6 Gedanken zu “Oliver Janich, die Impfung und die Etymologie

  1. Lieber Michael,
    so etwas ist keineswegs nebensächlich. Denn es zeigt, wie ein Konglomerat aus Frechheit, Dumpfheit, Unwissen und dem Wunsch, die vorgefasste Meinung durch jede vom Wind zufällig dahergewehte Brottüte bestätigt zu bekommen, Parolen erwachsen, die in ihrer Kürze, Prägnanz und scheinbar so einleutenden Botschaft mal eben so als Fliegenfänger ins Internet gehängt werden. Ohne Herz und Verstand (aka Moral und Hirn) wird das Netz zur gefährlichen Gegend. Q.e.d.
    Deshalb auch wieder für diesen Beitrag ein Dankeschön.

    1. Schlampige Recherche mag eine Ursache für diesen Bockmist sein, die andere wäre aber bösartiger Vorsatz. Da es sehr leicht ist, den Ursprung des Begriffes „Vaccination“ zu googeln und zu finden, gehe ich davon aus, dass der eigentliche Grund für derartige Lügen nicht im Intellekt, sondern im Charakter des Lügen Erzählers begründet liegt.

      1. Natürlich ist es bösartiger Vorsatz.
        Wäre es nur schlampige Recherche, würden die Delinquenten ja ihre Ansichten revidieren, wenn sie erkennen, dass sie aufgrund falscher Annahmen entstanden sind. So macht man das jedenfalls für gewöhnlich.

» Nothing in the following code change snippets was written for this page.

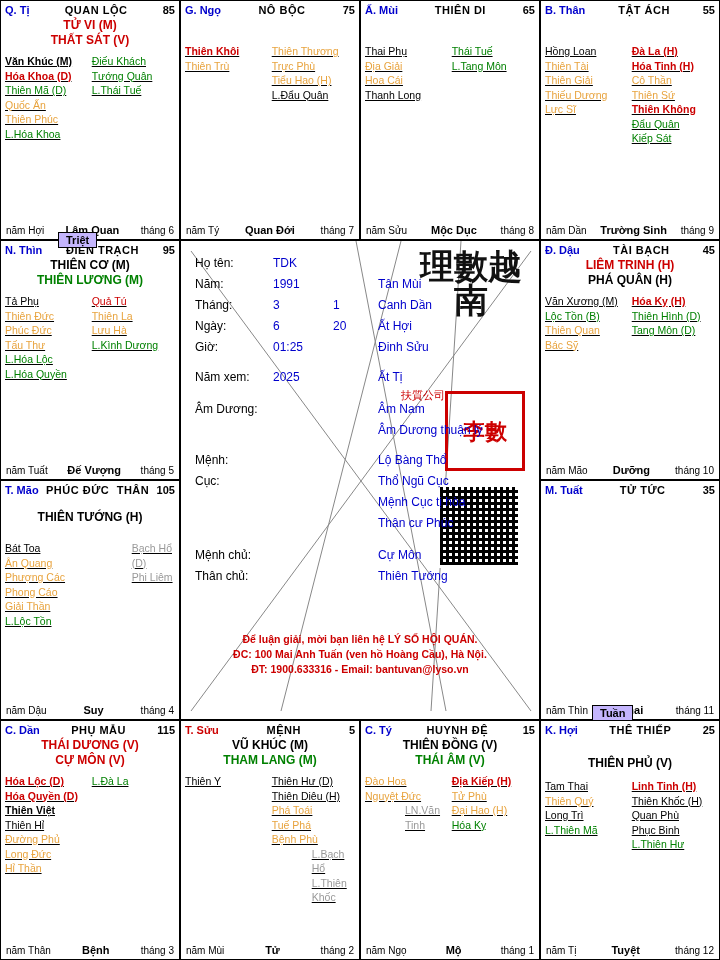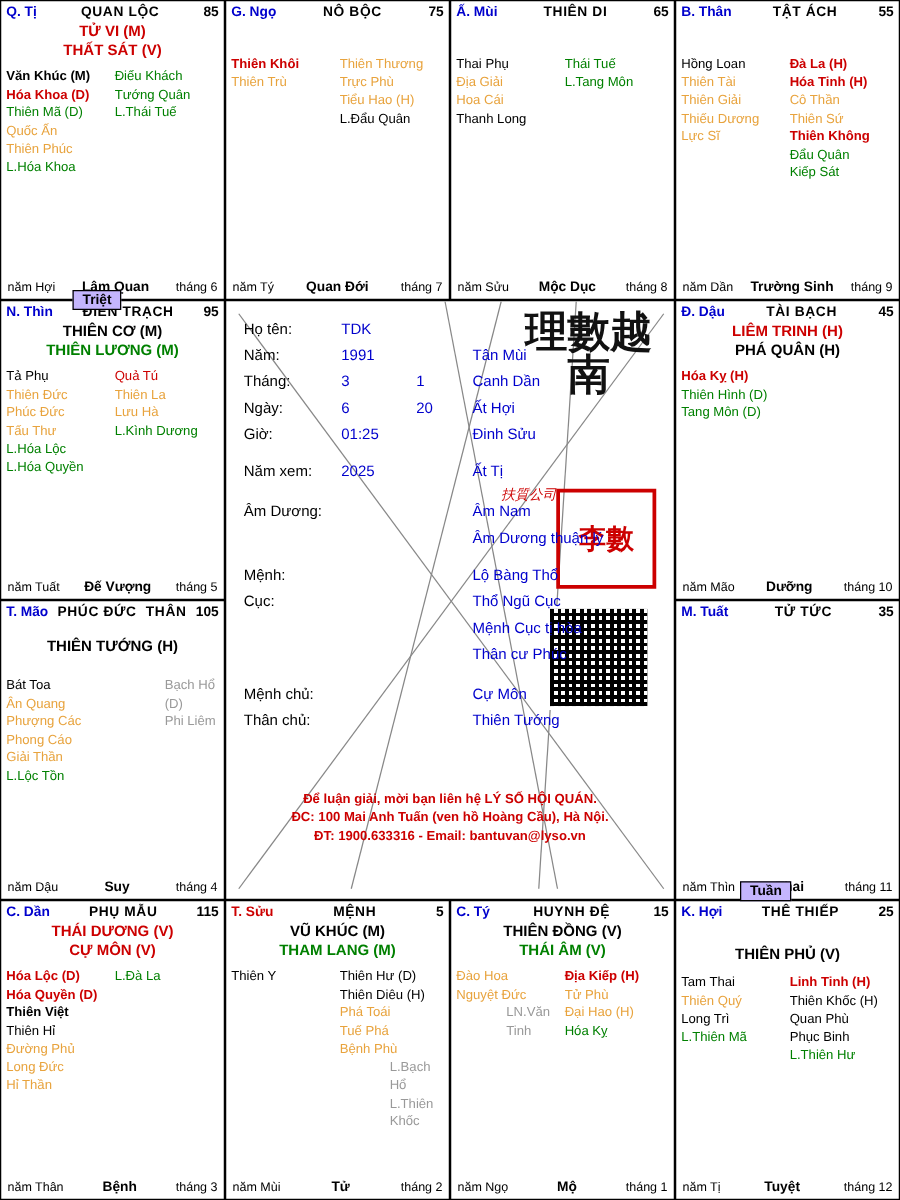"Thiên Khôi" .col { text-decoration: none -> underline }
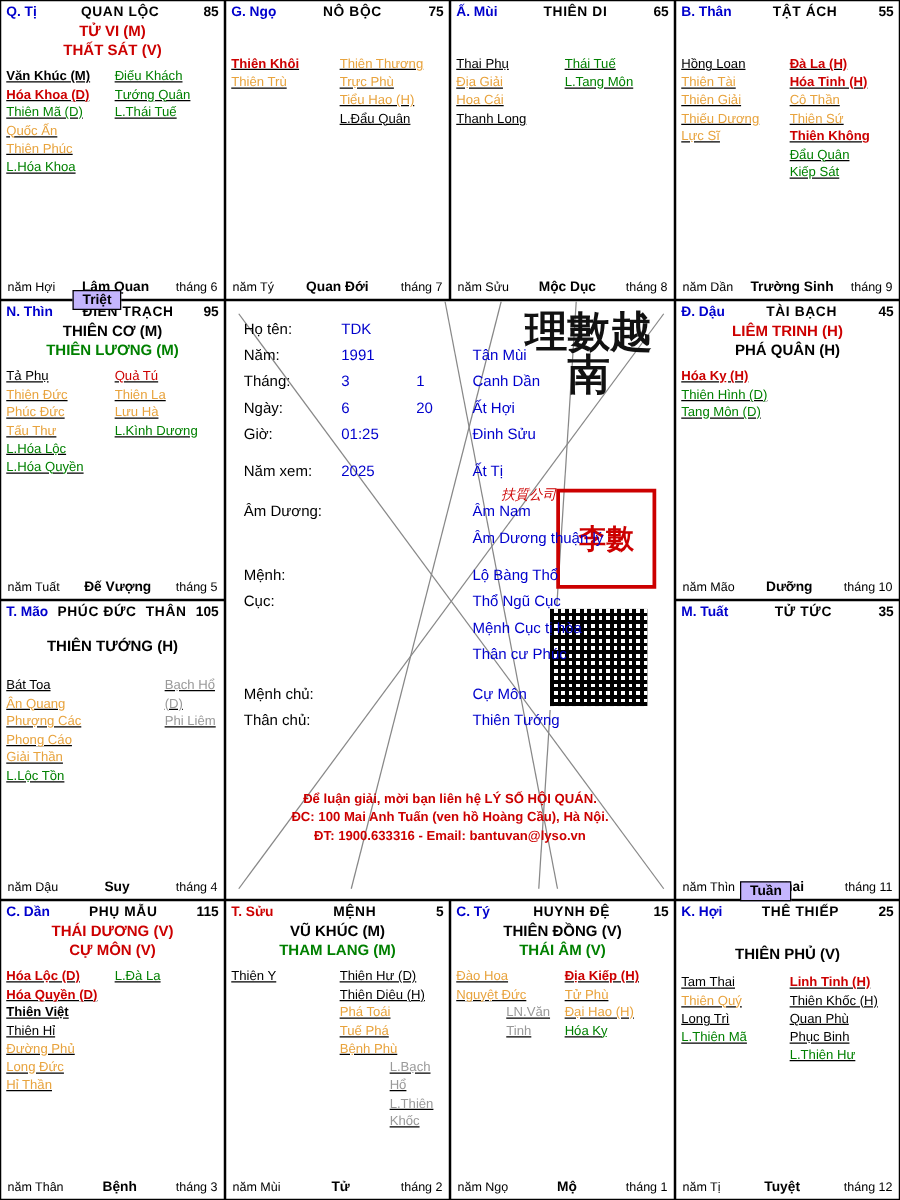"Văn Xương (M)" div.col { html: none -> <div> <div>Văn Xương (M)</div> <div>Lộc Tồn (B)</div> <div>Thiên Quan</div> <div>Bác Sỹ</div> </div> }
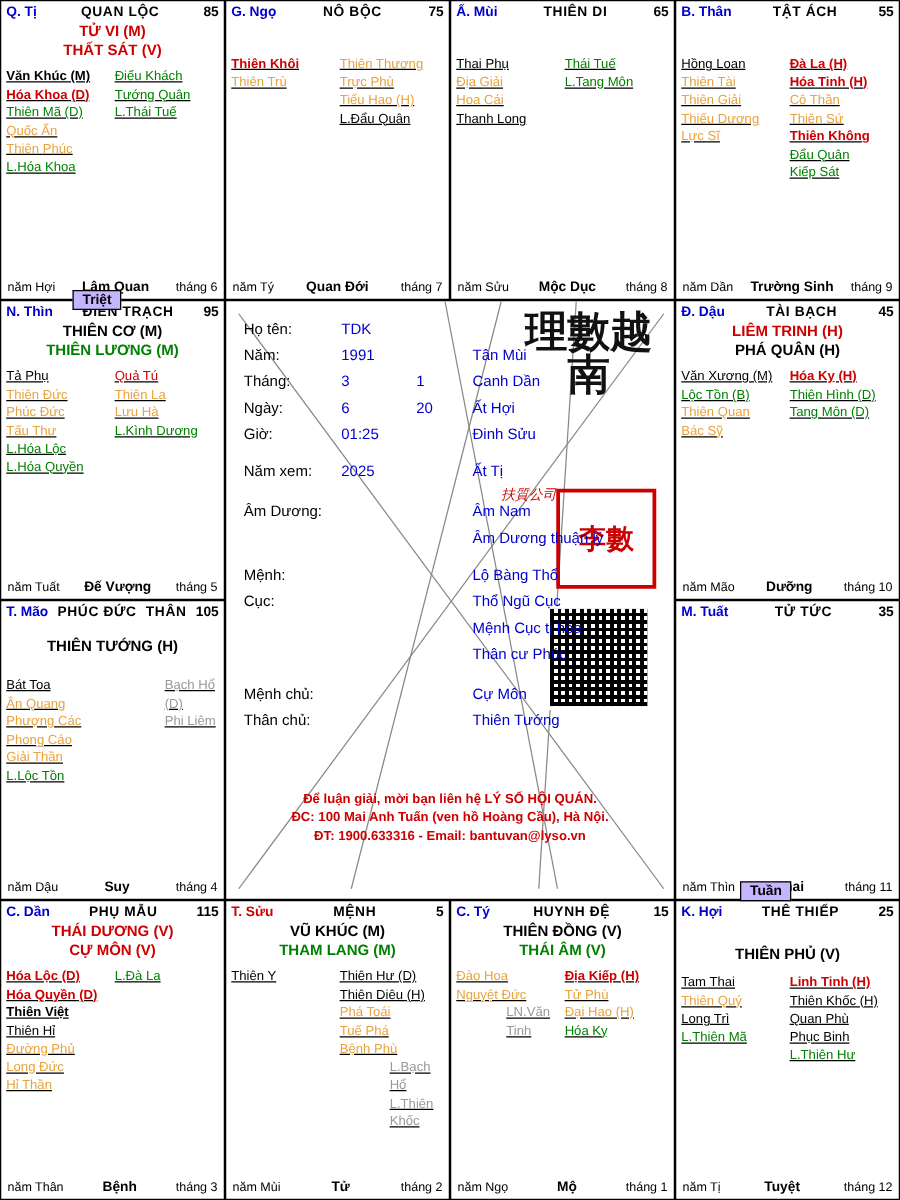"扶質公司" .seal-side { font-style: italic -> none }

        Nein, nein. Das geschieht alles mit voller Absicht. Zumindest gilt diese Diagnose für die Wortführer des jeweiligen Schwurbels.
        Die Gefolge solch wirrer Thesen, sind einfache Gemüter, denen du einfach alles erzählen kannst, solange die Zusammenhänge nicht zu komplex werden.

        Schau dich doch einfach mal in der rechten Szene um, was da für Wortakrobatik betrieben wird, um negativ besetzte Termini umzudeuten.
        Da wird, nur um ein Beispiel zu nennen, dem „Nazi“ plötzlich eine etymologische Herkunft von „Nazarener“ angedichtet.
        Der Zweck der Nummer? Einfach nur den erklärten Gegner diskreditieren, da er ja angeblich nicht weiß wovon er redet. Und während unsereins dabei noch sprachlos facepalmiert, erklärt sich der Schwurbelkönig bereits zum Sieger der Diskussion.

        Auch der „Arier“, heute synonym für eine wie auch immer definierte „europäisch stämmige, weiße Rasse“ verwendet, findet seinen historischen Ursprung im alten Persien. Also bei Personen mit einem eher hellbraunen Farbeinschla, die auch alles andere als einer europäischen Kulturhistorie verbunden sind. Die „intellektuellen“ Nazis haben dazu sogar eine mehr oder weniger verschwurbelte Erzählung. Menschen aus dem südlichen Iran – also die historisch gesehen echten Arier – würden sie trotzdem gerne umgehend in ein Flugzeug oder ein Lager stecken.

        Sprache war schon immer und wird auch immer ein Mittel bleiben, gefährliche Gedanken in Hirne zu pflanzen und sie dort reifen zu lassen.

        Letztlich geht es solchen Menschen darum, mit Geschwurbel, Hassrede und Ausgrenzung die Welt in Brand zu setzen.

  2. >> Da es sehr leicht ist, den Ursprung des Begriffes „Vaccination“ zu googeln und zu finden…

    Tut aber keiner. Und als Profibullshitter kann man sich auch darauf verlassen, dass die Schäfchen in der Zielgruppe das nicht tun, obwohl sie das Gerät dafür schon in der Hand haben, wenn sie den Quatsch lesen. Die Methode der Bullshitter inkl Trump, Johnson und den ganzen neuen Rumtönern ist: Einfach behaupten! Egal, ob es stimmt oder nicht, Hauptsache es passt ins Narrativ.

    Wenn der Unterschied wie hier vorliegend geradezu „subtil“ ist, hat man beim Richtigstellen wenig Chancen und kann nur hoffen, dass genügend Leute hier landen, für die der ursprüngliche Bullshit einfach zu hanebüchen war.

    In diesem Sinne: Weitermachen.

    p.s. Wozu eigentlich einen zweiten Chip durchs Impfen, bei dem die Batterie doch in nullkommanichts leer ist? Den man dann nur aus nächster Nähe auslesen oder umprogrammieren könnte? Versteh ich nicht. So ein Teil trägt doch sowieso jeder schon mit sich rum und lässt sich von ihm aus großer Distanz auslesen und fernsteuern. Aargh, auch zu subtil.

  3. Vielen Dank für den Beitrag, Onkel Michael. Ich hätte mir noch eine grundsätzlich kritische Anmerkung gegenüber Etymologien als Argumente gewünscht. Ich meine nämlich, nur weil ein Wort mal diese oder jene Bedeutung hatte, ist dies kein gutes Argument dafür, dass dieses Wort heute noch die gleiche oder eine ähnliche Bedeutung hat. Etymologien haben für mich eher rhetorische Bedeutung, wenn es – wie 2xhinschauen geschrieben hat – ins Narrativ passt.